Yo tenía, además, una aguda conciencia (que otros, por experiencia o análisis, sin duda debían tener, o deberían haber tenido) de que no se trataba de un escenario excepcional en la historia del periodismo argentino. El mismo ciclo había ocurrido antes, muchas veces, como el lector comprobará en este libro. Aunque un abismo parecía separar los años de Timerman de este presente —su época había sido aquella de la dominación militar del espacio político; ésta era la segunda década de democracia estable—, ciertos mecanismos y reacciones seguían funcionando del mismo modo, e incluso ciertos protagonistas eran los mismos.

Así, este libro, que había comenzado con una idea muy propia del periodismo argentino de los 90 —dominado por la investigación de casos de corrupción—, se convirtió en otra cosa. En origen, pretendía ser una biografía no autorizada que revelaría los aspectos oscuros de un hombre que exhibía una imagen heroica de sí mismo; hasta cierto punto, un exposé. Terminó, en cambio, siendo una biografía clásica —la vida entera, de comienzo a fin, de un hombre de larga e intensa vida—, un ensayo sobre historia argentina de la segunda mitad del siglo XX, y, sobre todo, una indagación sobre la relación entre la prensa y el poder.

(…)

Unos años después de la salida de Timerman y antes de la aparición de Pecado Original, me crucé en la puerta de un restaurante frecuentado por dirigentes kirchneristas con un columnista del diario Clarín y un operador político cercano al entonces presidente Néstor Kirchner. Todavía no había comenzado su guerra con Clarín. El columnista, a quien no veía hacía mucho tiempo, elogióTimerman (el libro) y condenó a Timerman (el hombre) como «el mayor hijo de puta» del periodismo argentino. El operador, que había sido periodista en su juventud, le retrucó, indignado: «¿El mayor hijo de puta? ¿Cómo podés decir eso, si vos trabajás para Magnetto?» Los dos hombres eran amigos, pero allí mismo, en la vereda, comenzó una dura discusión que anticipaba (aunque entonces no podíamos saberlo) las que se harían tan comunes a partir de 2008, y que darían lugar a rupturas permanentes en las que habían sido largas y estables relaciones de amistad.

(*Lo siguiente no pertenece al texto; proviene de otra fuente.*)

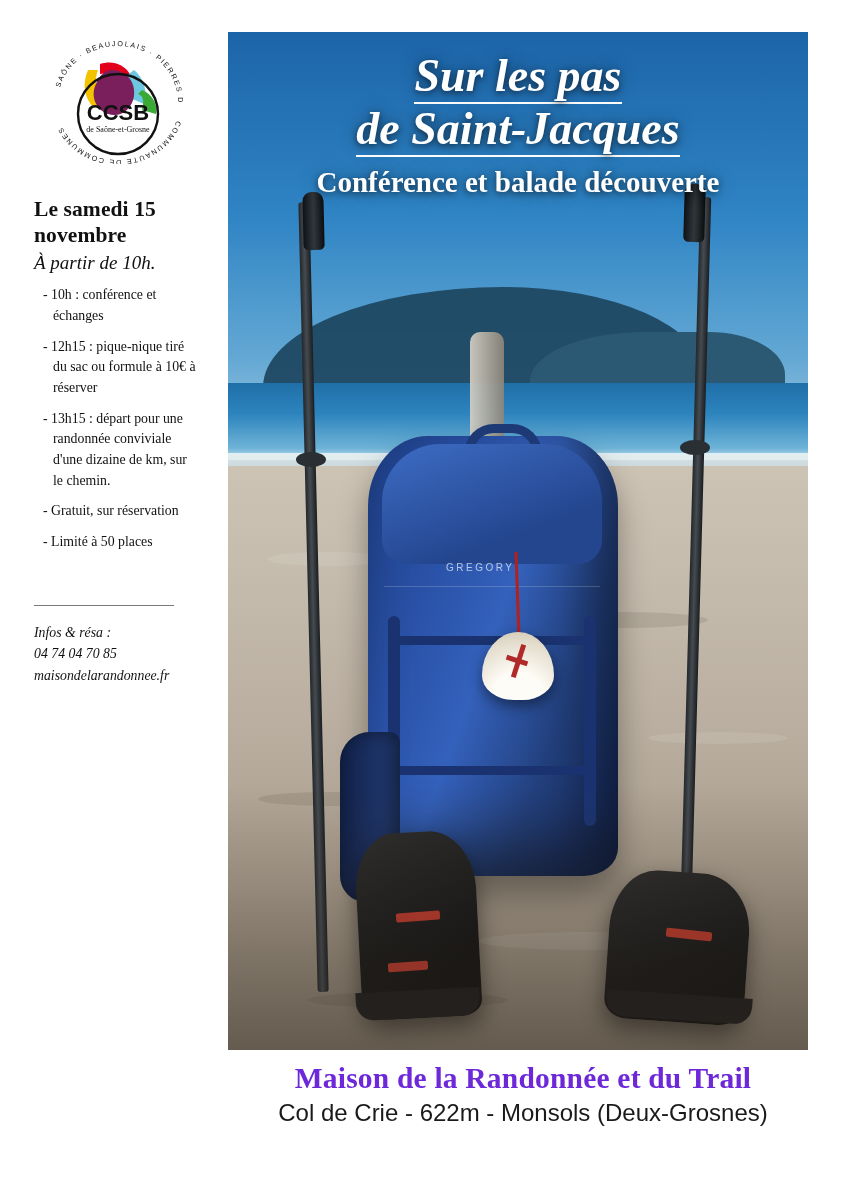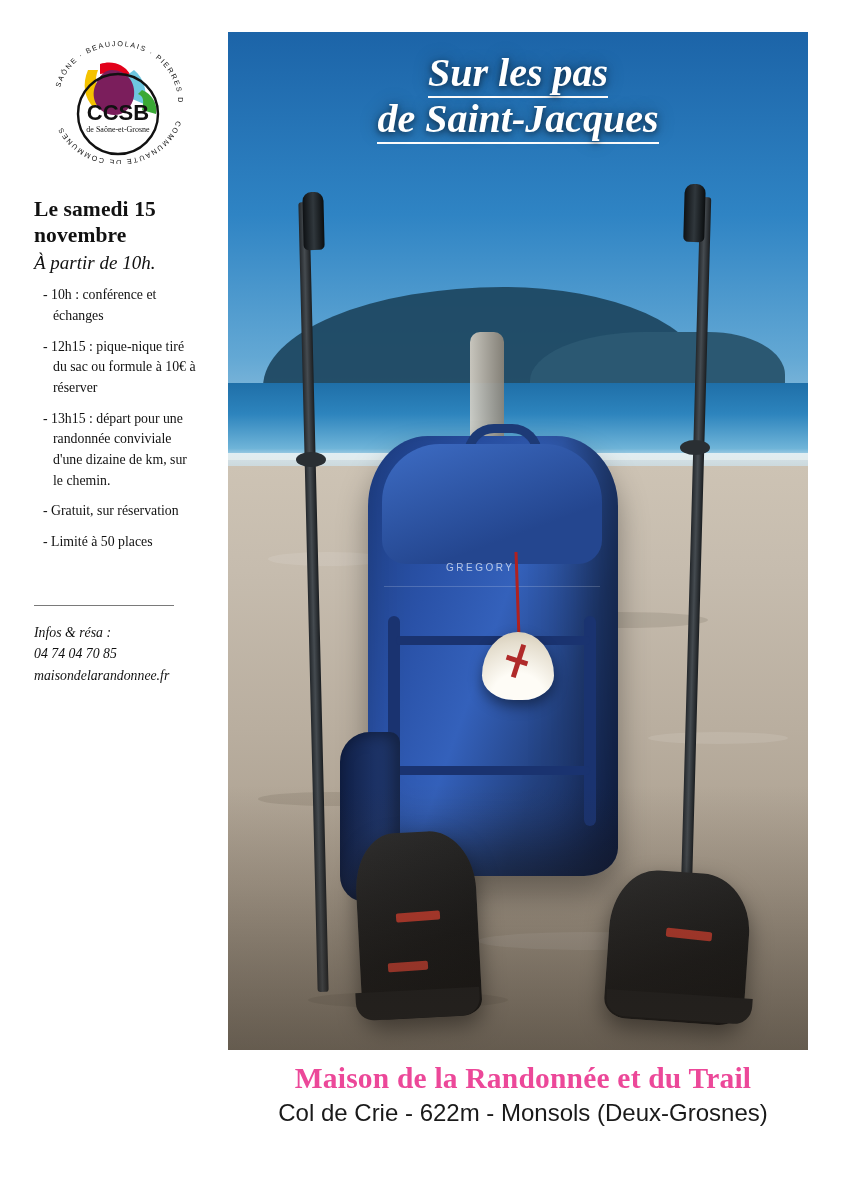"Sur les pas" .title-main { font-size: 40px -> 46px }
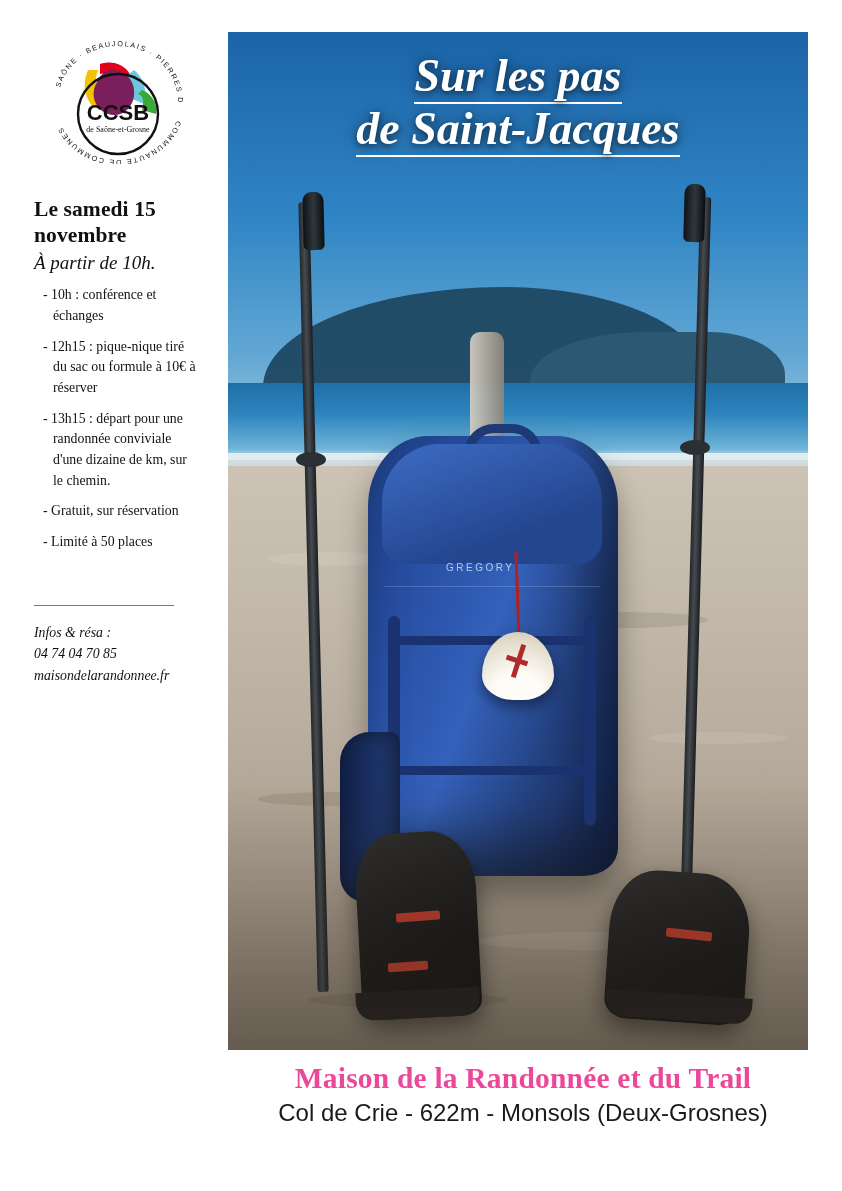"Conférence et balade découverte" div.title-sub { html: none -> <div>Conférence et balade découverte</div> }
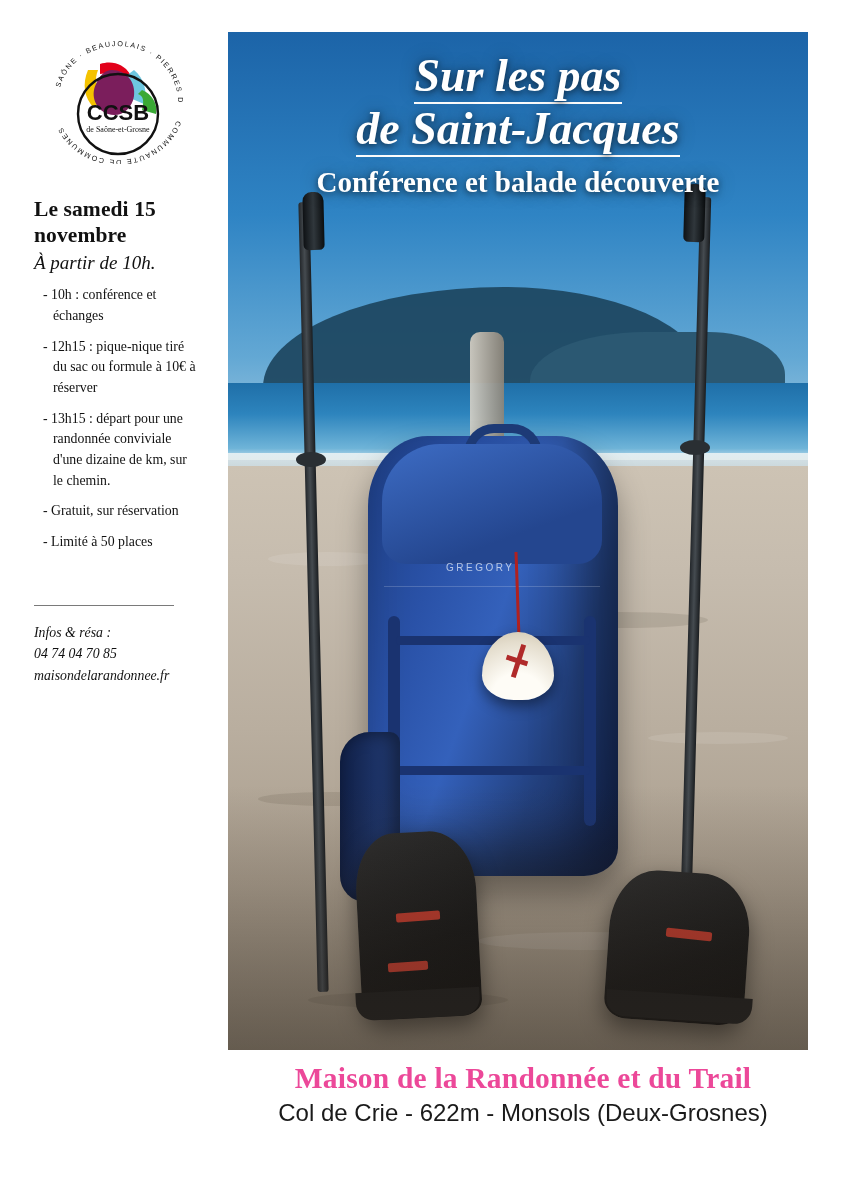"Maison de la Randonnée et" .footer-title { color: #ec4899 -> #6d28d9 }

No se trata, para mí, de comparar moralmente a Timerman con Magnetto, lo que, a mi juicio, no permite extraer conclusiones útiles. Ambos han sido jugadores del mismo juego y ambos entendieron agudamente sus reglas y modos de funcionamiento. Timerman era un hombre brillante, a veces obnubilado por su propia brillantez. Pensaba que era más inteligente que los demás (y, en muchos casos, lo era) y que, montado en su astucia y audacia, superaría todo obstáculo y llegaría tan lejos como quisiera. Pero hay límites en ese juego que no quiso reconocer y, cuando intentó ir más allá, lo pagó caro. Su caída coincidió, no por casualidad, con el salto al primer plano de Clarín, que explotaría con gran éxito, bajo un formato más convencional, el mismo modelo de asociación con el poder. Magnetto era gris donde Timerman brillaba, pero llegó adonde éste no pudo: logró sentarse con presidentes e imponerles sus términos —al menos durante ciertos períodos—. De contador ignoto se convirtió en lí- der y accionista de un gran holding nacional. Pero también en su caso la ambición de ser parte del poder (quizá de una parte desproporcionada) se probó desmesurada.

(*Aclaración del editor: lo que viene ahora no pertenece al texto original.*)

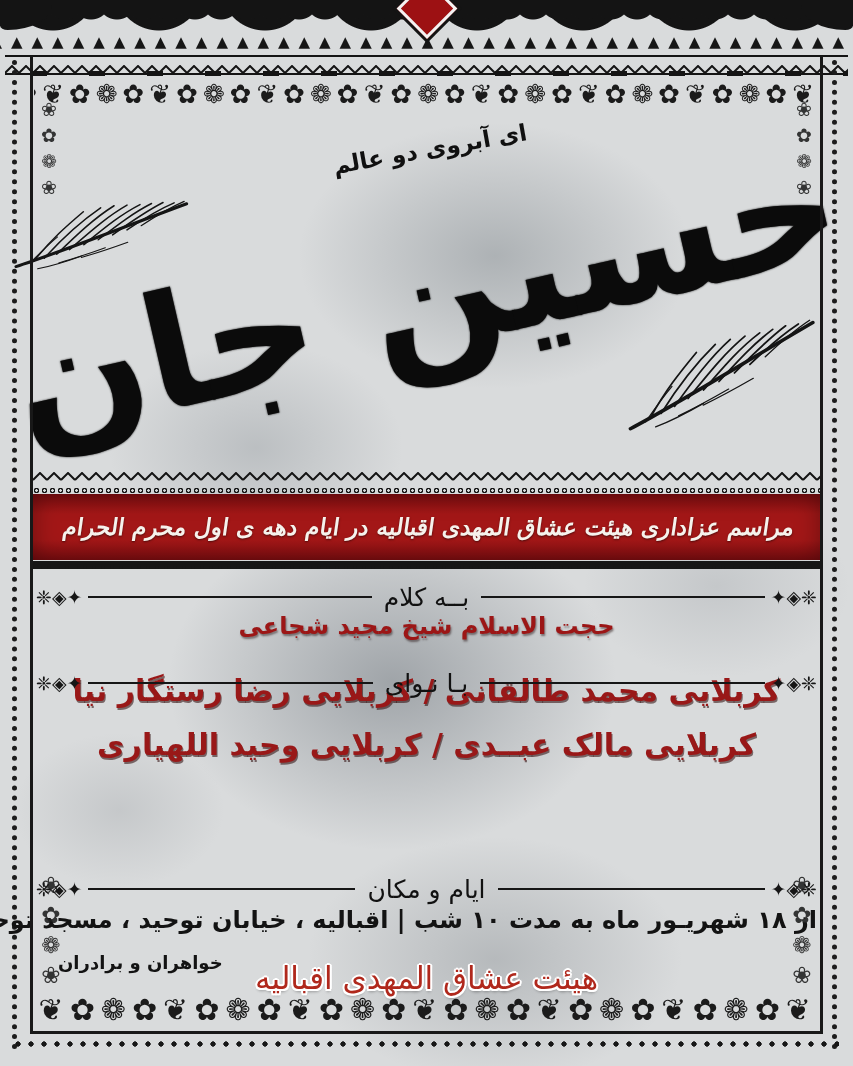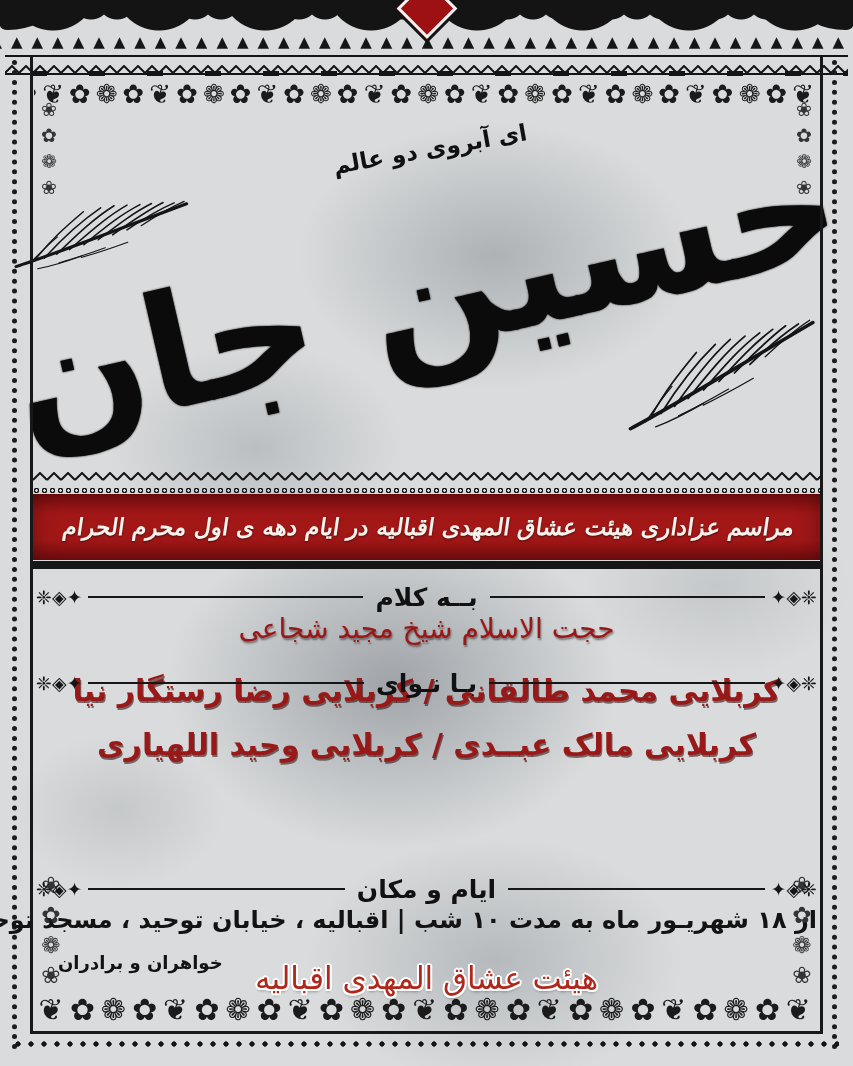"بــه کلام" .divider .lbl { font-weight: bold -> normal }
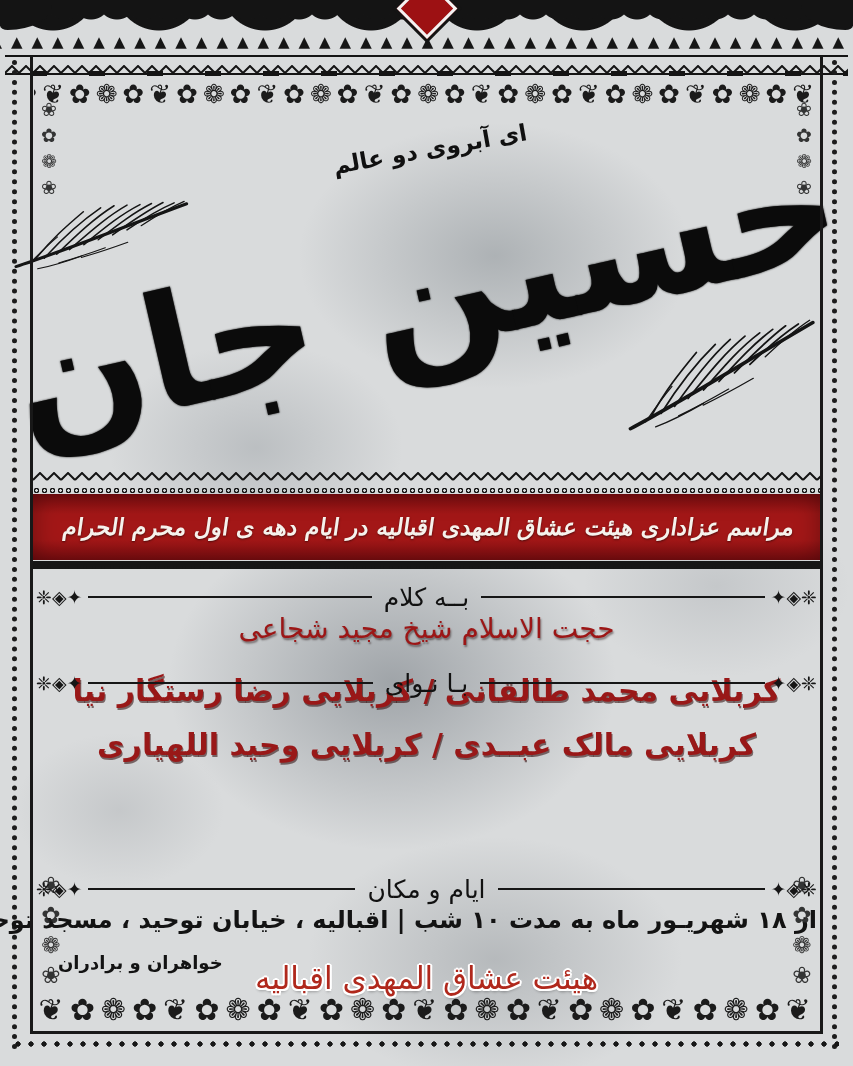"حجت الاسلام شیخ مجید شجاعی" .speaker { font-size: 28px -> 24px; font-weight: normal -> bold }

Había un profundo equívoco en la relación de Magnetto (o de Clarín) con el poder político, un espejismo que Timerman también había sabido aprovechar a su modo: la idea de que el medio (revista, diario, radio, televisión), por su presunta influencia sobre un porcentaje de la opinión pública, puede exigir el pago de un tributo a la política y los avisadores —a los que se deja entender que arriesgan amargas consecuencias (nunca abiertamente admitidas) si ese tributo no llega. La tentación de convertir esta presunta influencia, real o ilusoria, en poder real, está contenida en el mismo modelo.